POV Kashino Makoto
A minha irmã chegou de
repente na casa da Ichigo, dizendo que tinha “boas notícias”, mas vindo do meu
pai, eu só acredito vendo mesmo. Assim, eu lhe disse, ainda incrédulo, tentando
manter-me firme:
— Vamos acabar logo com
isso.
A Miyabi nada disse, porque,
honestamente, eu acho que ela já esperava esse tipo de reação da minha parte.
No fundo, nós compreendíamos um ao outro melhor do que aparentávamos.

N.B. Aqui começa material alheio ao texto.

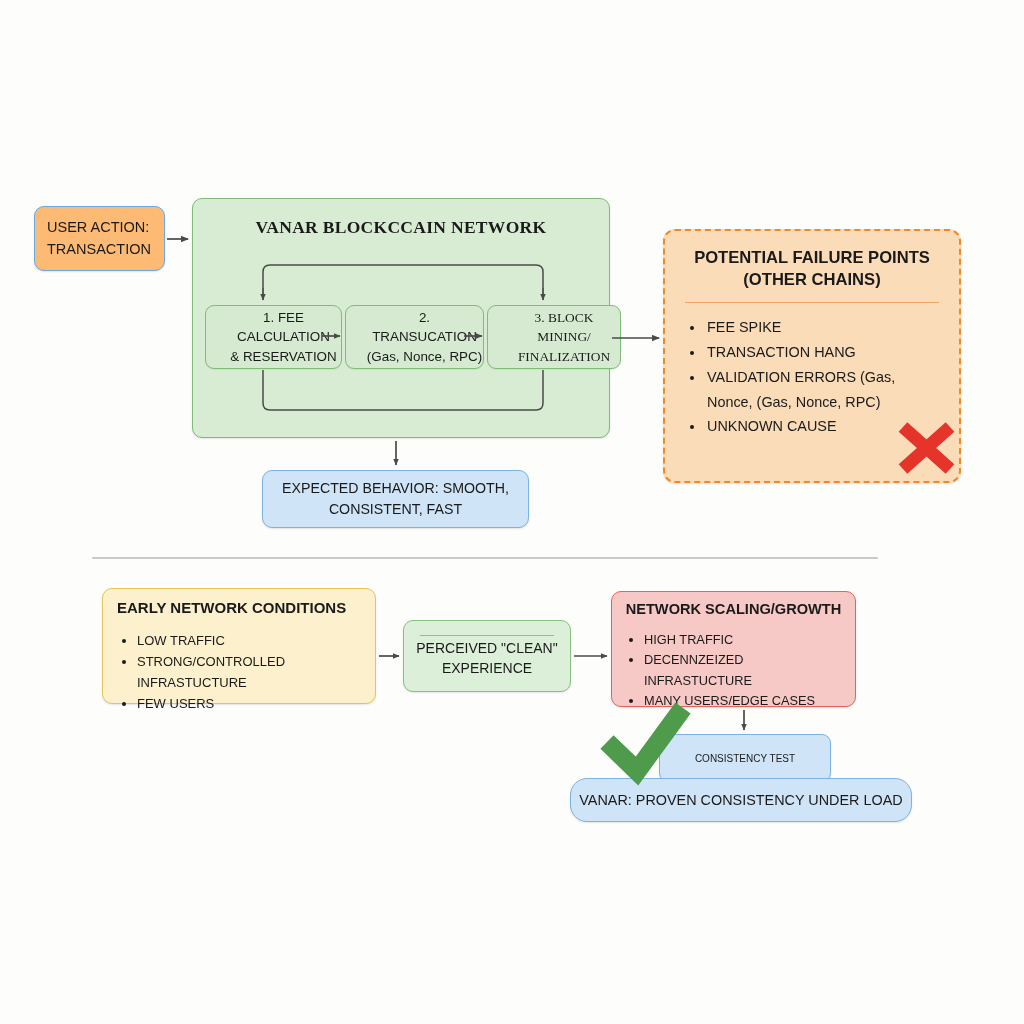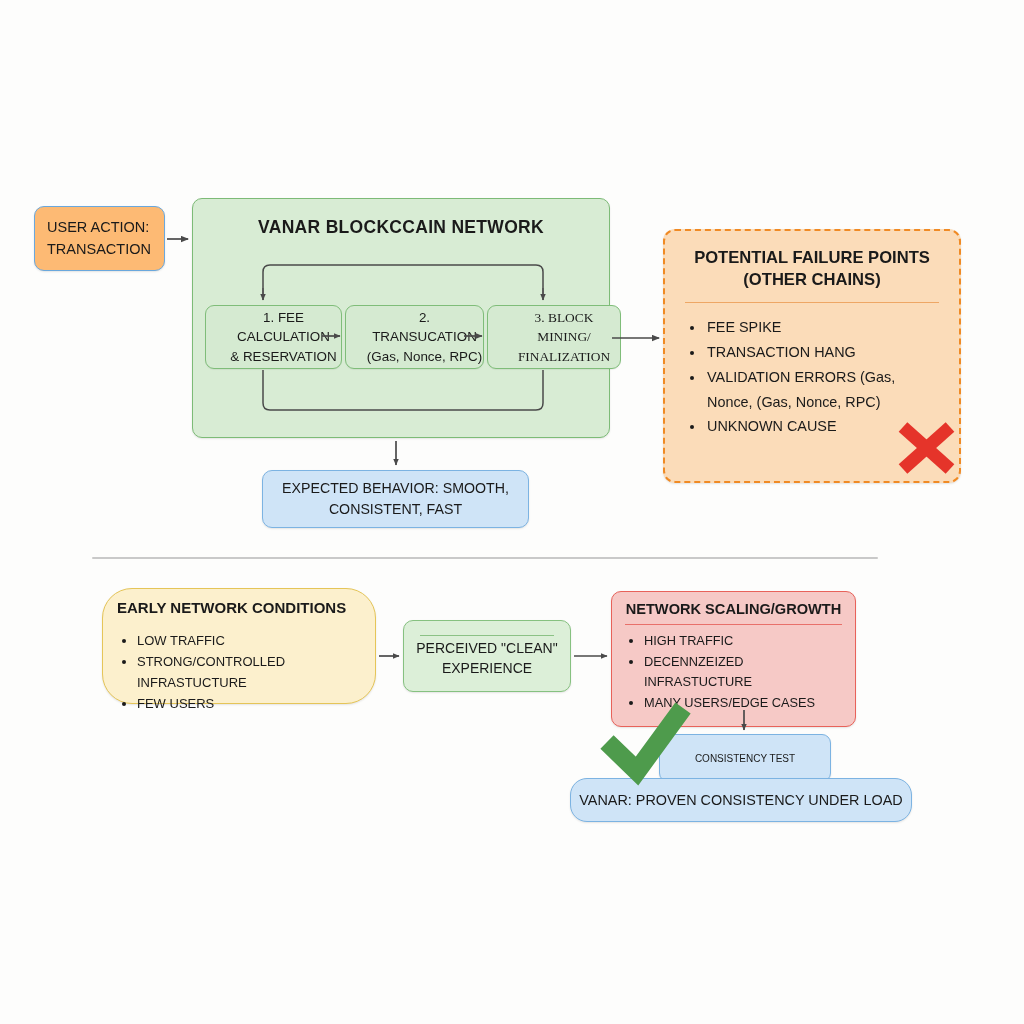"VANAR BLOCKCCAIN NETWORK" #vanar-container .title { font-family: none -> Liberation Serif, serif }
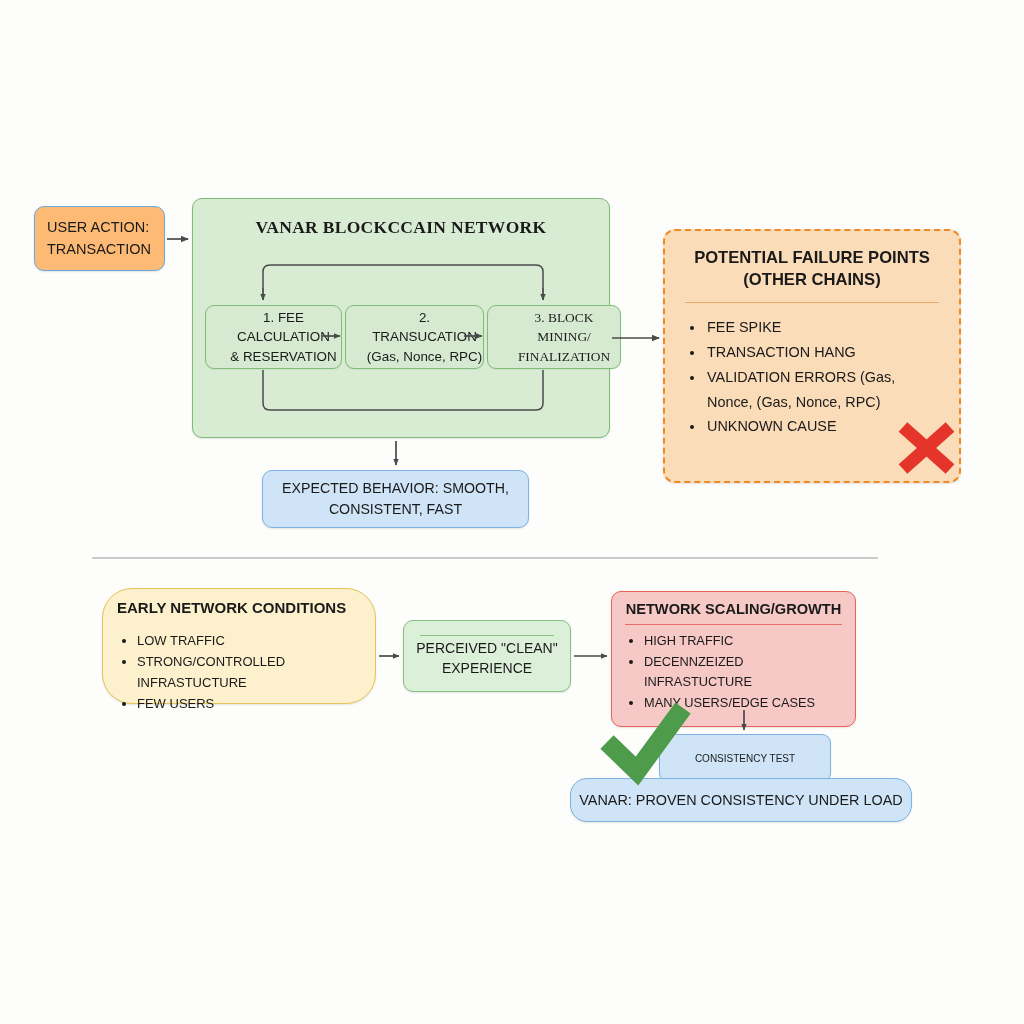"EARLY NETWORK CONDITIONS" #early { border-radius: 30px -> none }
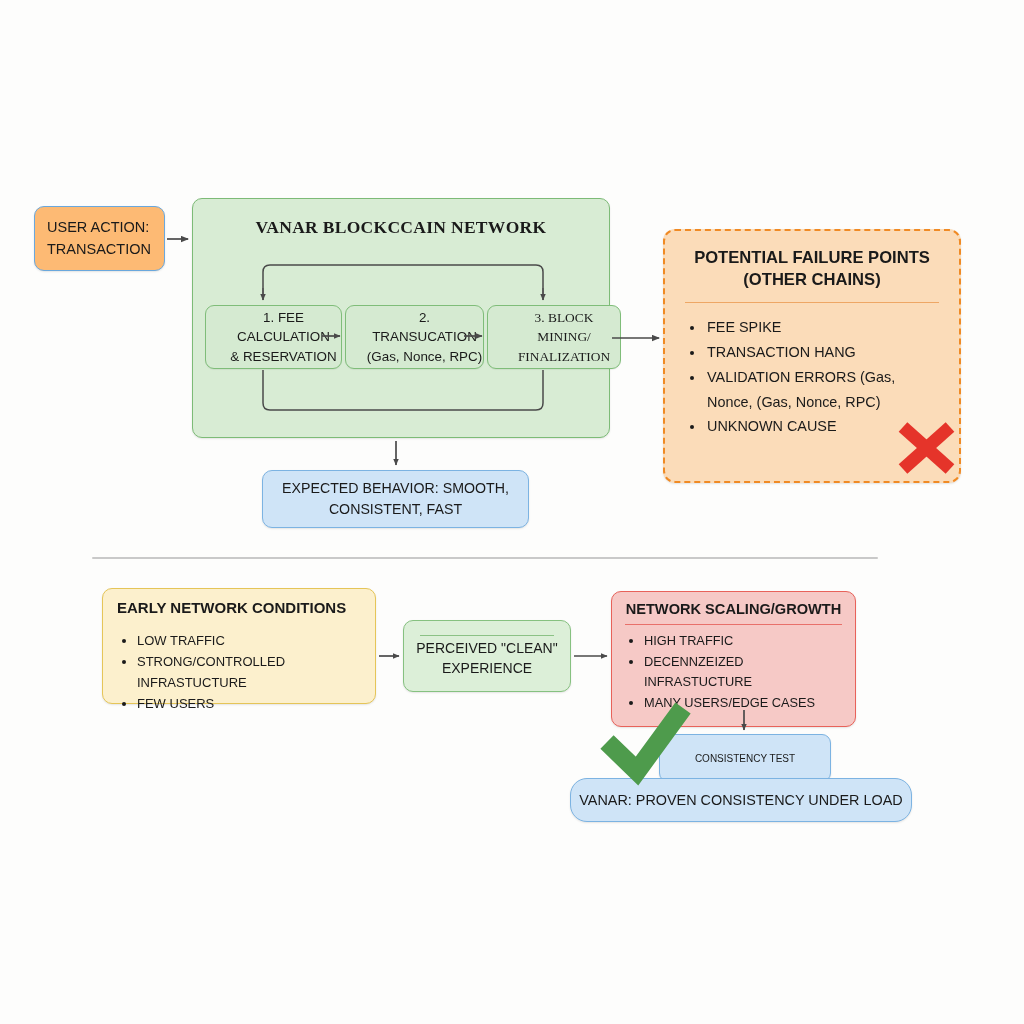"NETWORK SCALING/GROWTH" #scaling { height: 136px -> 116px }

Quanto à Ichigo, ela queria
nos acompanhar... mais especificamente para se certificar de que eu ficaria bem,
mas nós argumentamos dizendo que seria melhor e mais útil se ela esperasse por
notícias minhas na casa/loja de seu tio, por dois motivos: Primeiro porque ela
não fazia nem ideia da tamanha malevolência do nosso pai, e em segundo porque
era melhor que ninguém desconfiasse do plano, e principalmente, que ela estava
envolvida nisso. Em outras palavras, era eu quem queria protegê-la neste
momento.
Nos despedimos, e
rapidamente fomos em direção à Mansão. Entramos, e lá dentro, nosso pai já nos
esperava.
— Aí está você! Onde se
meteu esse tempo todo?
— Por que a curiosidade,
hein? — Rebati, sabendo que meu pai não era do tipo de pessoa que fazia ou
perguntava as coisas com uma única intenção em mente. Mas eu não desistiria
facilmente dos meus sonhos, ou não me chamo Kashino Makoto.
— Eu sou seu pai! — A
autoridade de sempre reinava em sua voz, mas eu sentia que não era apenas isso.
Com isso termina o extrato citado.